● **TASK DETAILS**
Among the entries below, how many lines include "none"? Answer with the number only.

* * * * * * * * *

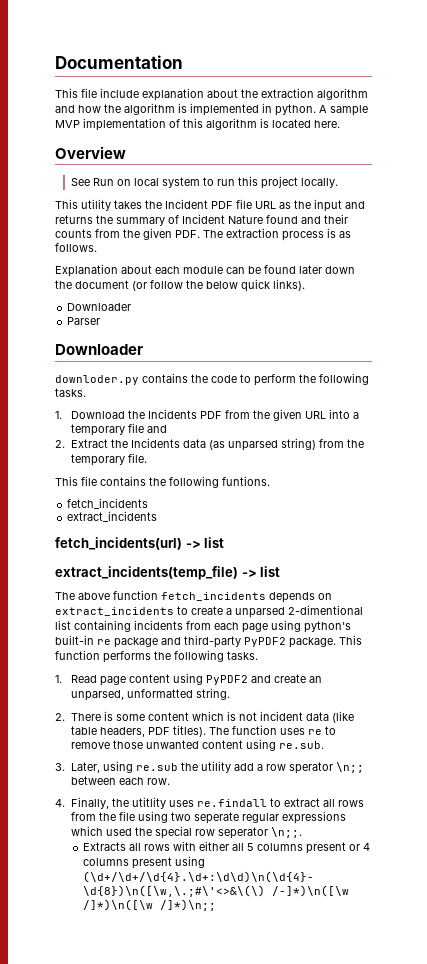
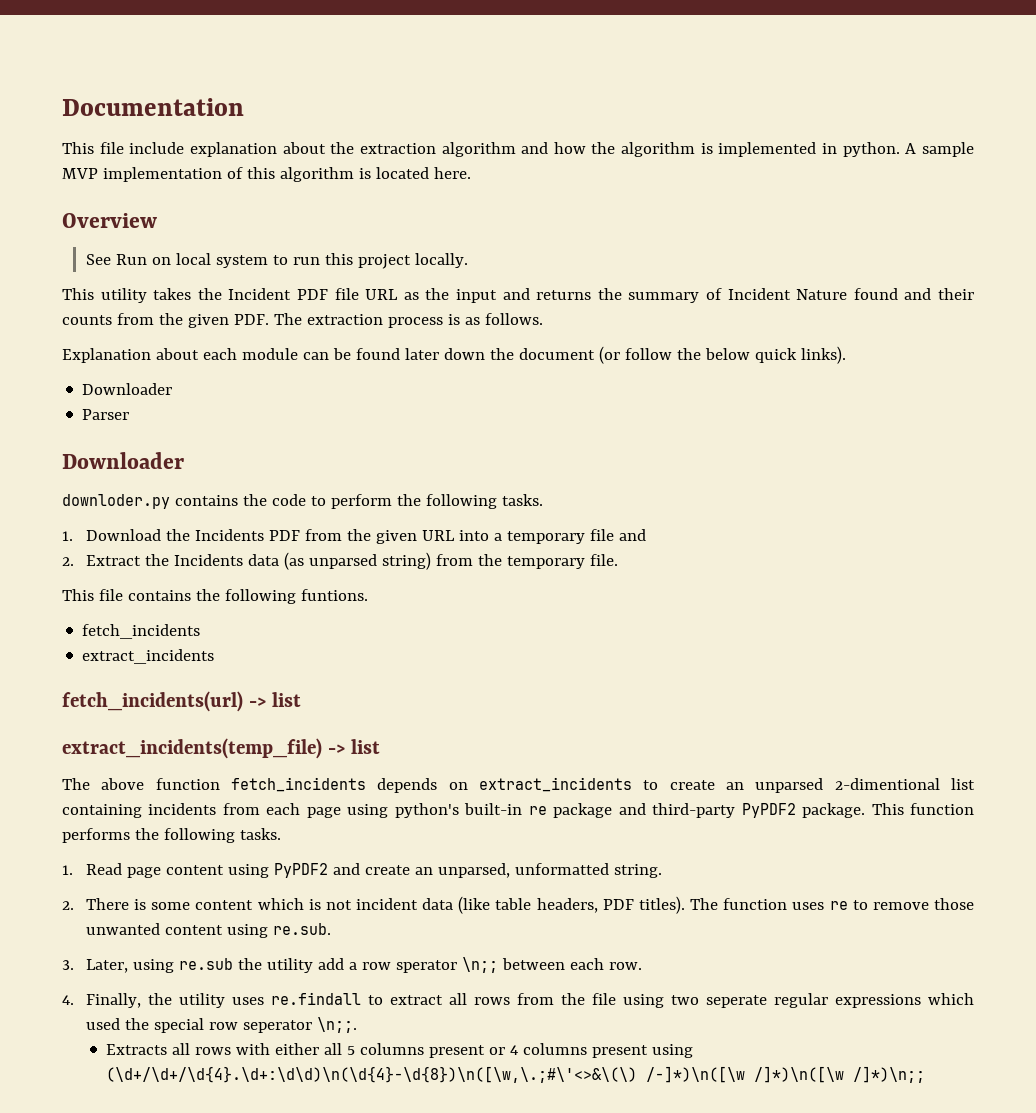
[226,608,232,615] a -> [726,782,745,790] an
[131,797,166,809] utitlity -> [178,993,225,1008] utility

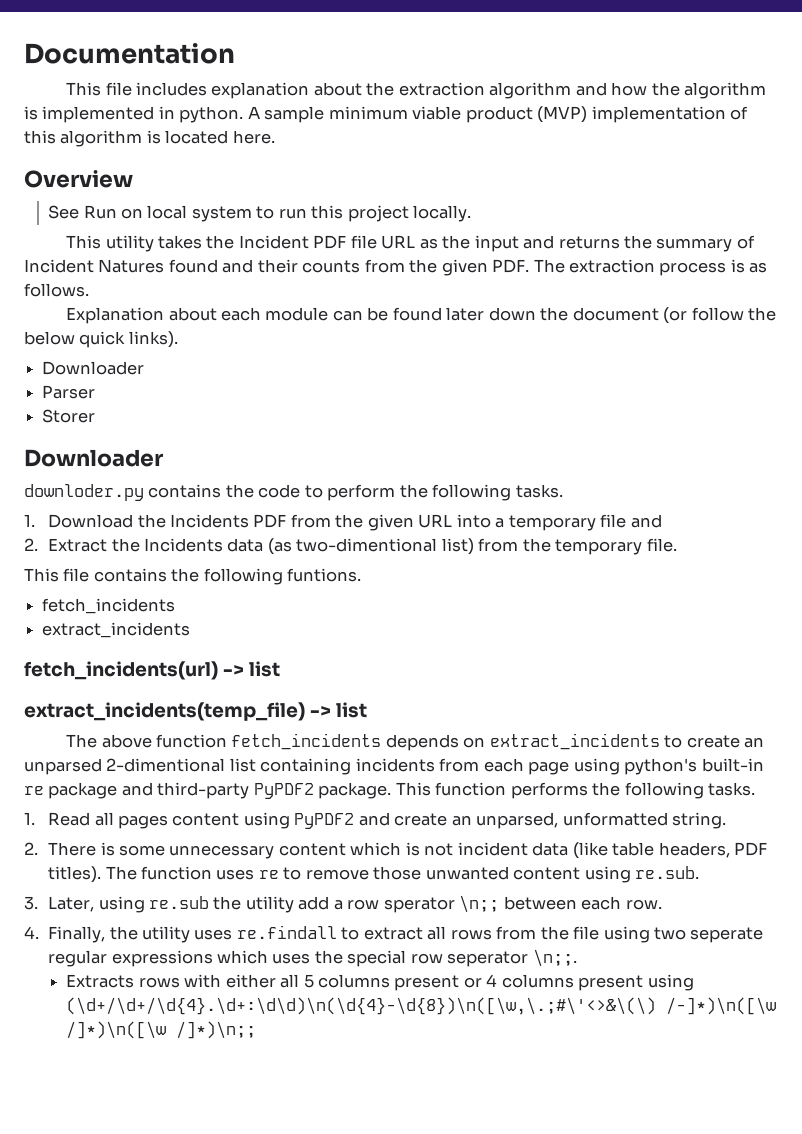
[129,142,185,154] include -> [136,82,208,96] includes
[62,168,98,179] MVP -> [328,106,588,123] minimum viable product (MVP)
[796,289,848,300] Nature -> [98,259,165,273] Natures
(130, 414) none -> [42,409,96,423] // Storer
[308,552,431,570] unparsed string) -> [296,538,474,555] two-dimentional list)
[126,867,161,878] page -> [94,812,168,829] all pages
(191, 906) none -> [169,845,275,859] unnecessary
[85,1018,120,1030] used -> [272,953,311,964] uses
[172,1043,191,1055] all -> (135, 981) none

* * * * * * * * *

● **ANSWER TO THIS TASK**
3